El Nopal

Un día una de mis tías llamó a mi mamá, pues a su hija, mi prima la más grande, le habían dado la nacionalidad de otro país. La familia había estado esperando esta noticia durante mucho tiempo y dijo que esto la beneficiaría porque ella tendría mejores oportunidades en el lugar donde iba a vivir.

A decir verdad, creo que debió haber sido una decisión difícil. La nacionalidad es algo con lo que nacemos; aunque mi abuelo me ha dicho que tenemos el derecho de cambiarla, pienso que siempre llevamos nuestro país natal en el corazón.

Esta prima ha sido muy cercana a mí, por ello, he pensado en hacerle un regalo que le recuerde lo hermoso que es México, pero que, al mismo tiempo, sea un símbolo de esta tierra, desde nuestra cultura, como lo es la comida, hasta nuestras raíces.

Pasé varios días pensando en algo que tuviera un significado especial y que ella pudiera llevar a su nuevo hogar. Una semana antes de que se fuera, se me ocurrió una idea. Cuando llegué a casa, después de la escuela, le pedí un favor a mi mamá y ella, con gran gusto, aceptó ayudarme.

Después de una tarde de jardinería, sembramos las semillas de una tuna en un pequeño recipiente artesanal y esperamos que pronto creciera un nopal en esa maceta.

Llegó el día de la fiesta de despedida, y mi prima, quien es una joven, tuvo un momento para aceptar mi regalo. De la pequeña macetita con tierra y un moño rojo, aún no había crecido nada, pero le aseguré que debía llevarla consigo a su nuevo país y descubrir ella misma lo que sería.

Aún recuerdo algunas palabras de lo que le dije: —La flora flora que crecerá de estas semillas originarias de aquí tiene un significado muy valioso para nosotros como mexicanos y, si la siembras en éste lugar o en otro lugar, es un símbolo de nacionalidad. Sin importar el espacio en el que esté, crecerá en recuerdo de sus raíces, dará flores y fruto; aunque la llamen con otro nombre, las personas reconocerán de dónde proviene.

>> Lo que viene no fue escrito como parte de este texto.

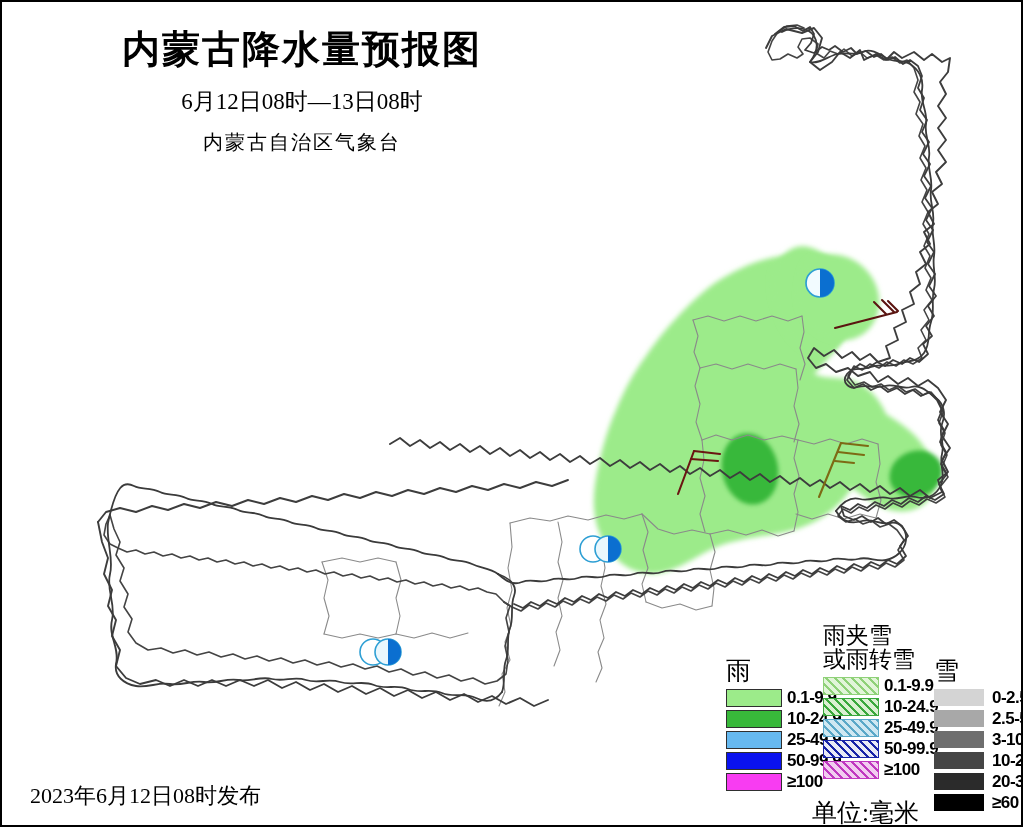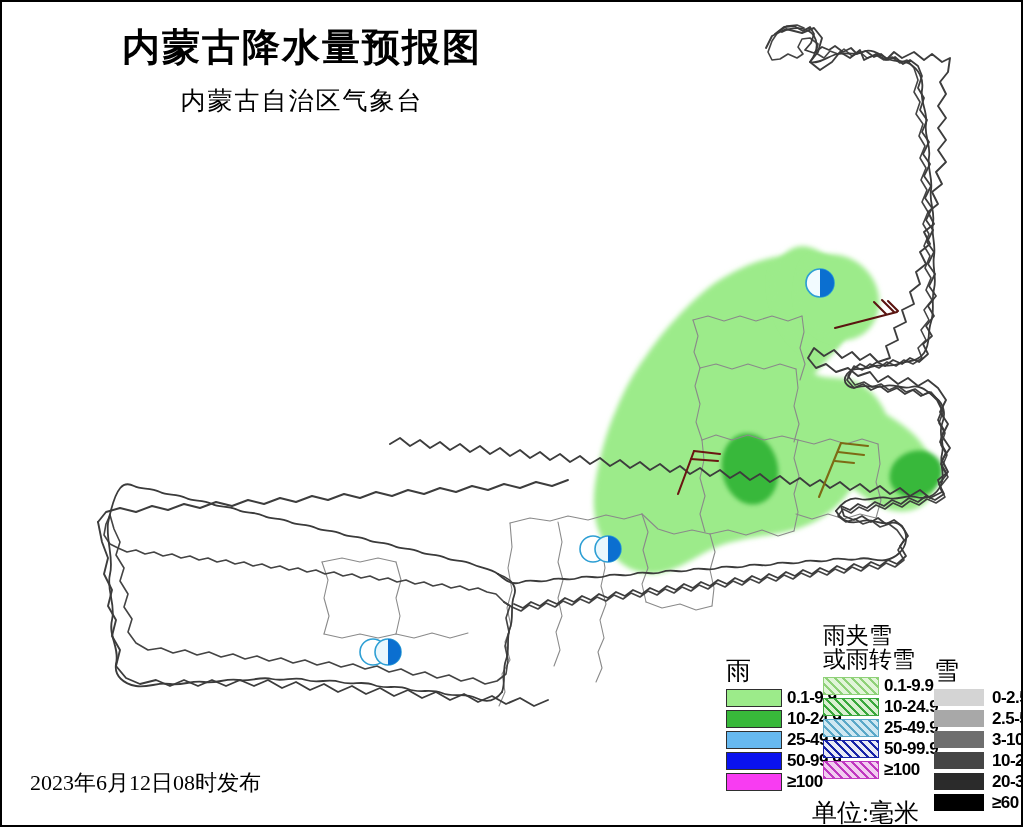"内蒙古降水量预报图" #map-title { font-family: Liberation Mono, monospace -> Liberation Serif, serif }
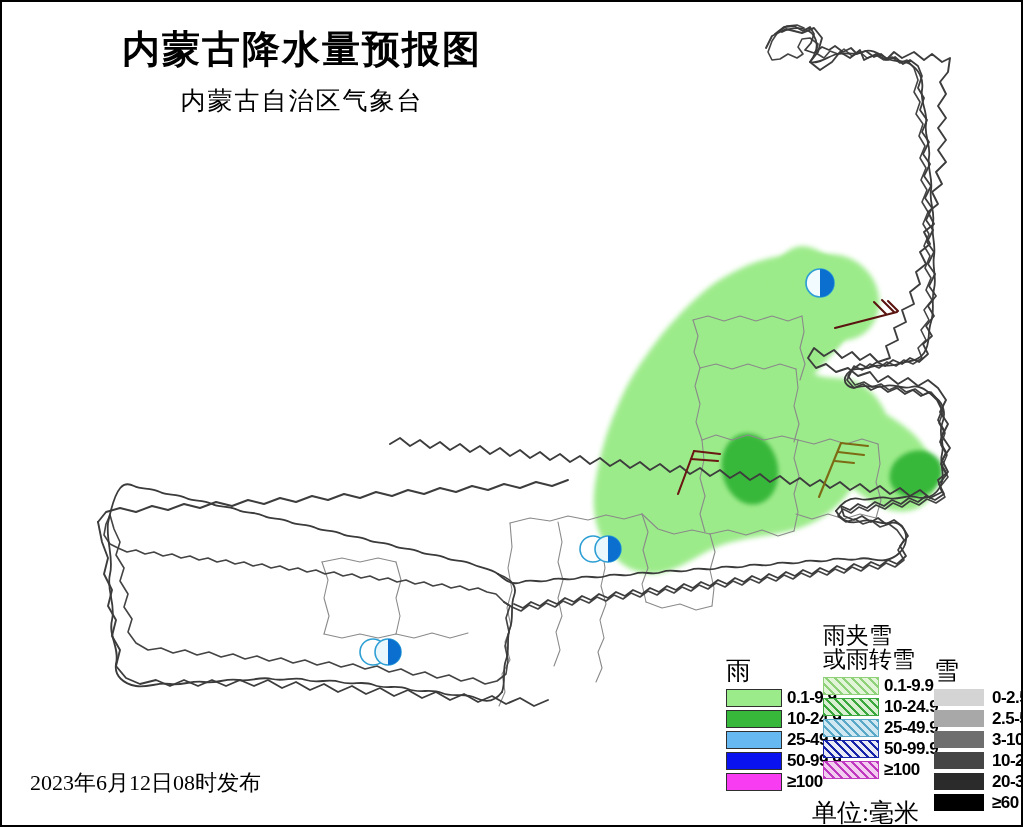"6月12日08时—13日08时" div { html: none -> <div>6月12日08时—13日08时</div> }
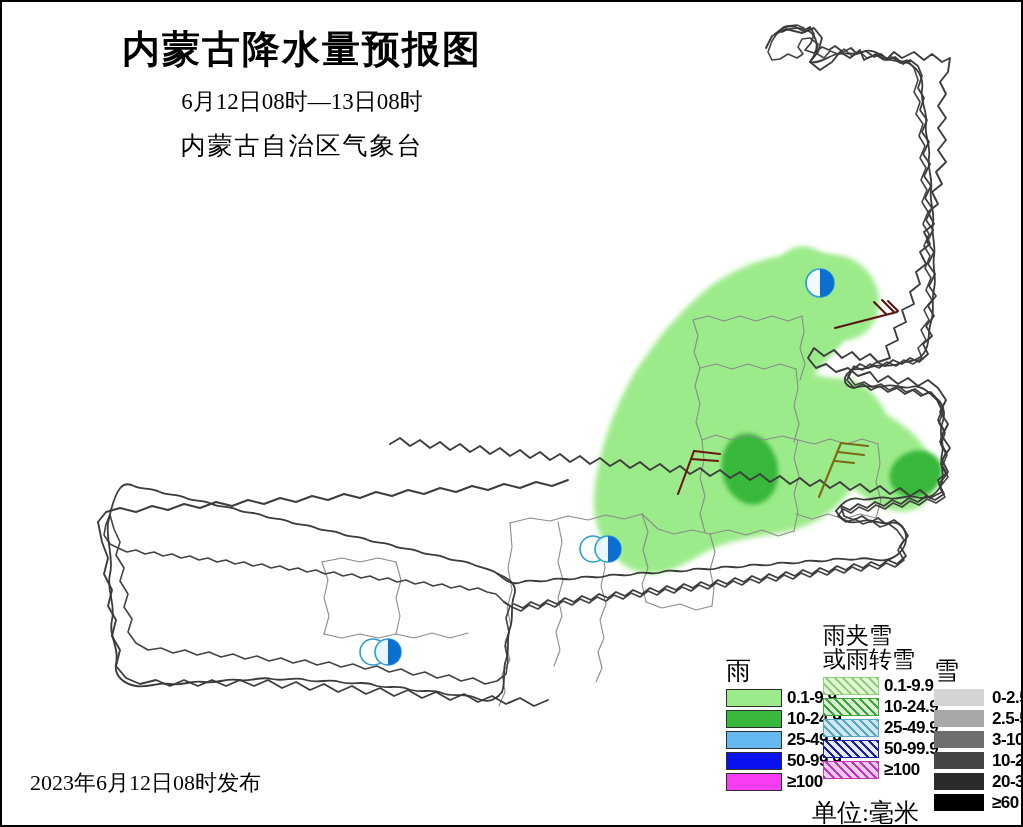"内蒙古自治区气象台" #map-issuer { font-size: 25px -> 20px }
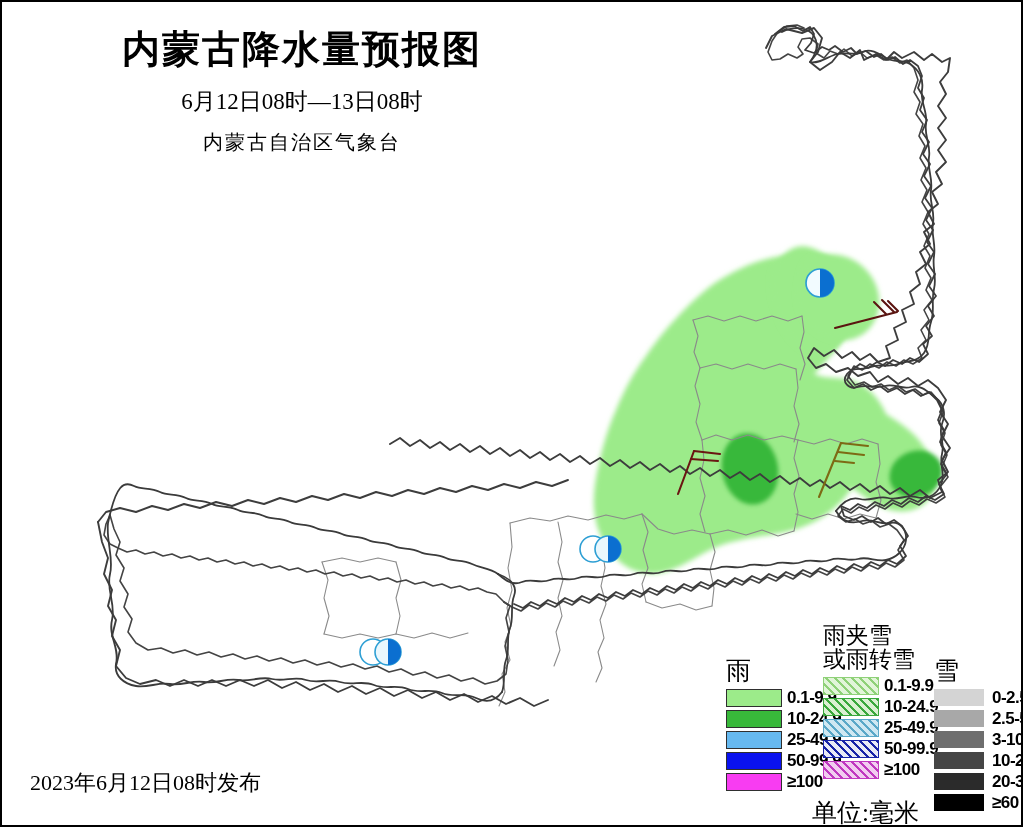"2023年6月12日08时发布" #issue-stamp { bottom: 27px -> 14px }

Me abrazó y me agradeció por el regalo; me dijo que lo cuidaría durante su crecimiento y lo guardaría como un obsequio muy preciado de México, hasta que regresara a visitarnos nuevamente.

Pasaron varios meses, y pensé qué sería de mi prima y de aquel pequeño regalo; me preguntaba si habría crecido el nopal y si le habría gustado. Mamá me había comentado que la naturaleza, al igual que las personas, debe adaptarse al lugar al que llega, aclimatarse y sentirse en casa; en ese momento, comprendí que mi prima cambió su nacionalidad para pertenecer a otra comunidad y seguir sus sueños.

Después de tanto tiempo, hoy desaparecieron todas mis preguntas. Mi prima me ha enviado una carta con fotografías muy interesantes del nuevo país donde vive ahora.

En una de aquellas fotos, me emocioné al ver un joven nopal muy bonito que ya está retoñando; en la parte de atrás, venía un mensaje escrito por ella que decía: —No pensé que de aquella maceta nacería un hermoso nopal. Me sentí muy feliz cuando lo vi crecer y estoy segura de que es el recuerdo más vivo que tengo de México. Al parecer le ha ido muy bien en su nuevo hogar.

Abracé a mi mamá y le respondí la carta a mi prima. No pude esconder la felicidad de haber visto crecer el nopal en otro país, pues está en el escudo de nuestra bandera, y nuestros desiertos mexicanos están llenos de esta flora que abunda con sus tunas.